● Your objective
Each entry is to be given again precisely, and no picture may be carried over.

╭─ Dataset content

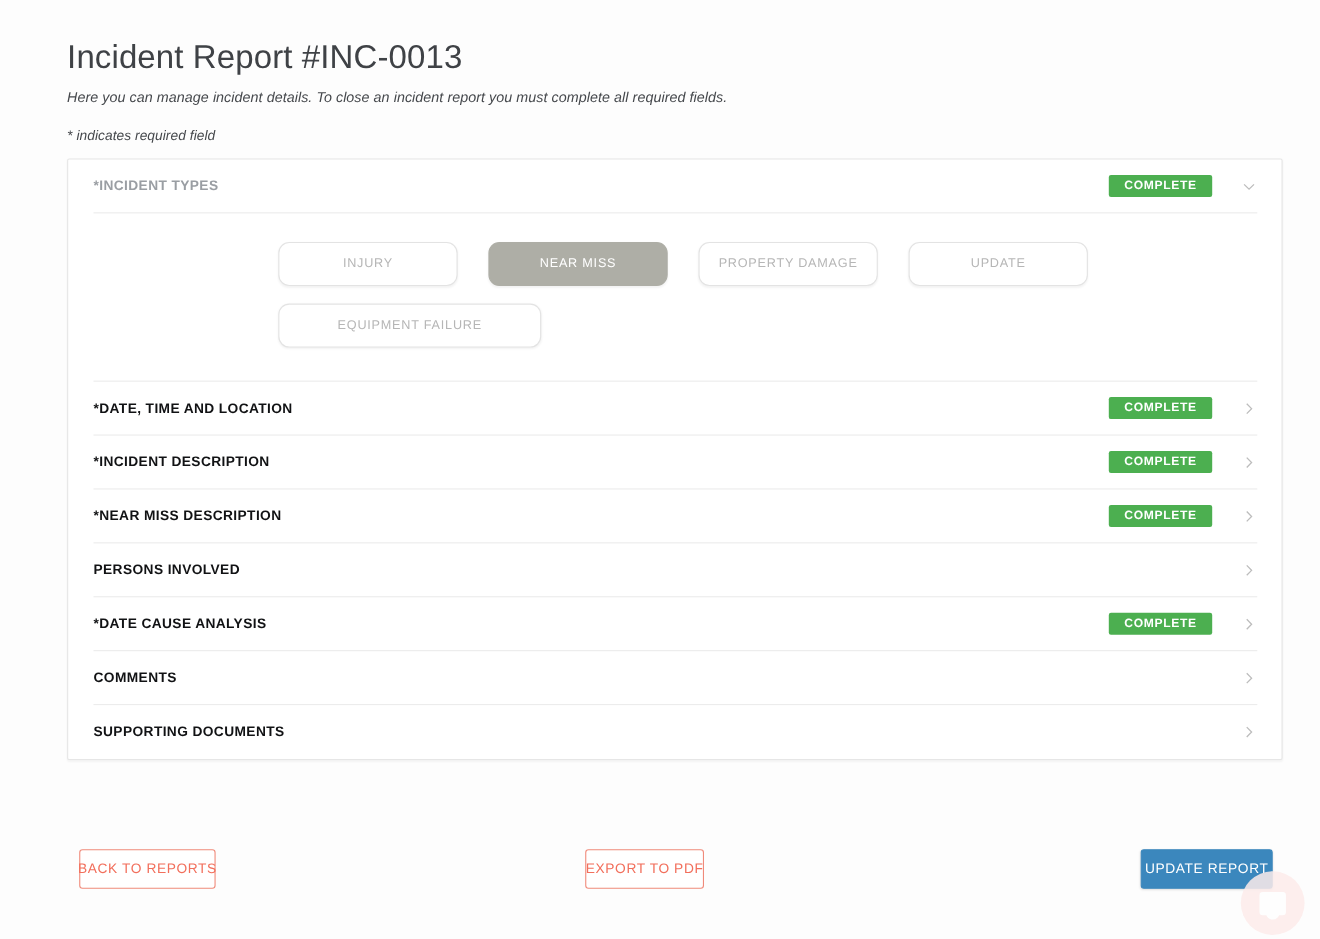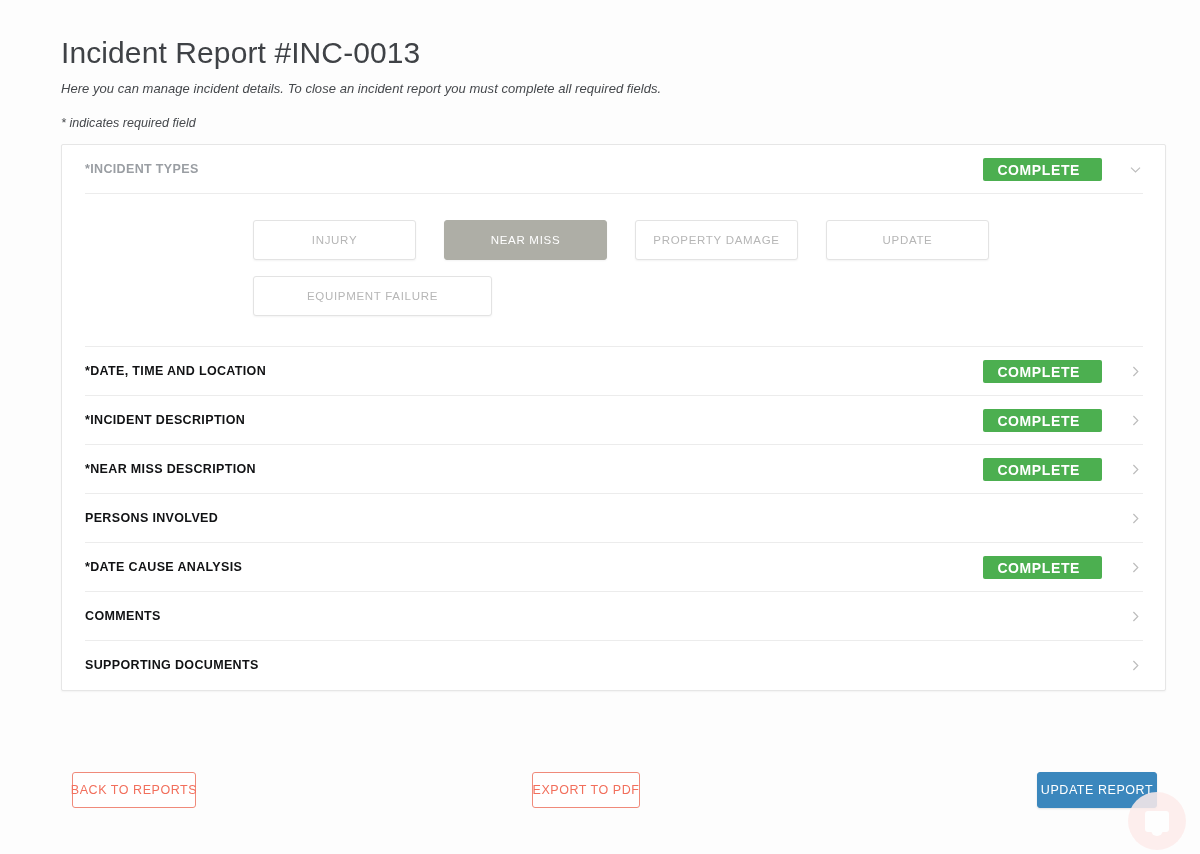--- a/index.html
+++ b/index.html
@@ -81,25 +81,25 @@
   }
 
   .acc-section.is-open .acc-head .title { color: #9a9ea3; }
 
   .acc-head .spacer { flex: 1 1 auto; }
 
   .badge {
     display: inline-block;
     background: #4caf50;
     color: #ffffff;
-    font-size: 14px;
+    font-size: 11px;
     font-weight: bold;
     letter-spacing: 0.6px;
     line-height: 1;
-    padding: 5px 22px 4px 14px;
+    padding: 5px 14px 4px 14px;
     border-radius: 2px;
     margin-right: 26px;
     text-align: center;
     min-width: 82px;
   }
 
   .badge.hidden { visibility: hidden; }
 
   .chev {
     width: 15px;
@@ -129,21 +129,21 @@
   }
 
   .type-btn {
     width: 163px;
     height: 40px;
     display: flex;
     align-items: center;
     justify-content: center;
     background: #ffffff;
     border: 1px solid #e3e3e3;
-    border-radius: 3px;
+    border-radius: 10px;
     box-shadow: 0 1px 2px rgba(0,0,0,0.05);
     font-size: 11.5px;
     letter-spacing: 0.7px;
     color: #b6b6b6;
     cursor: pointer;
     white-space: nowrap;
   }
 
   .type-btn.selected {
     background: #aeaea6;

╰─

● Exercise output
--- a/index.html
+++ b/index.html
@@ -81,25 +81,25 @@
   }
 
   .acc-section.is-open .acc-head .title { color: #9a9ea3; }
 
   .acc-head .spacer { flex: 1 1 auto; }
 
   .badge {
     display: inline-block;
     background: #4caf50;
     color: #ffffff;
-    font-size: 14px;
+    font-size: 11px;
     font-weight: bold;
     letter-spacing: 0.6px;
     line-height: 1;
-    padding: 5px 22px 4px 14px;
+    padding: 5px 14px 4px 14px;
     border-radius: 2px;
     margin-right: 26px;
     text-align: center;
     min-width: 82px;
   }
 
   .badge.hidden { visibility: hidden; }
 
   .chev {
     width: 15px;
@@ -129,21 +129,21 @@
   }
 
   .type-btn {
     width: 163px;
     height: 40px;
     display: flex;
     align-items: center;
     justify-content: center;
     background: #ffffff;
     border: 1px solid #e3e3e3;
-    border-radius: 3px;
+    border-radius: 10px;
     box-shadow: 0 1px 2px rgba(0,0,0,0.05);
     font-size: 11.5px;
     letter-spacing: 0.7px;
     color: #b6b6b6;
     cursor: pointer;
     white-space: nowrap;
   }
 
   .type-btn.selected {
     background: #aeaea6;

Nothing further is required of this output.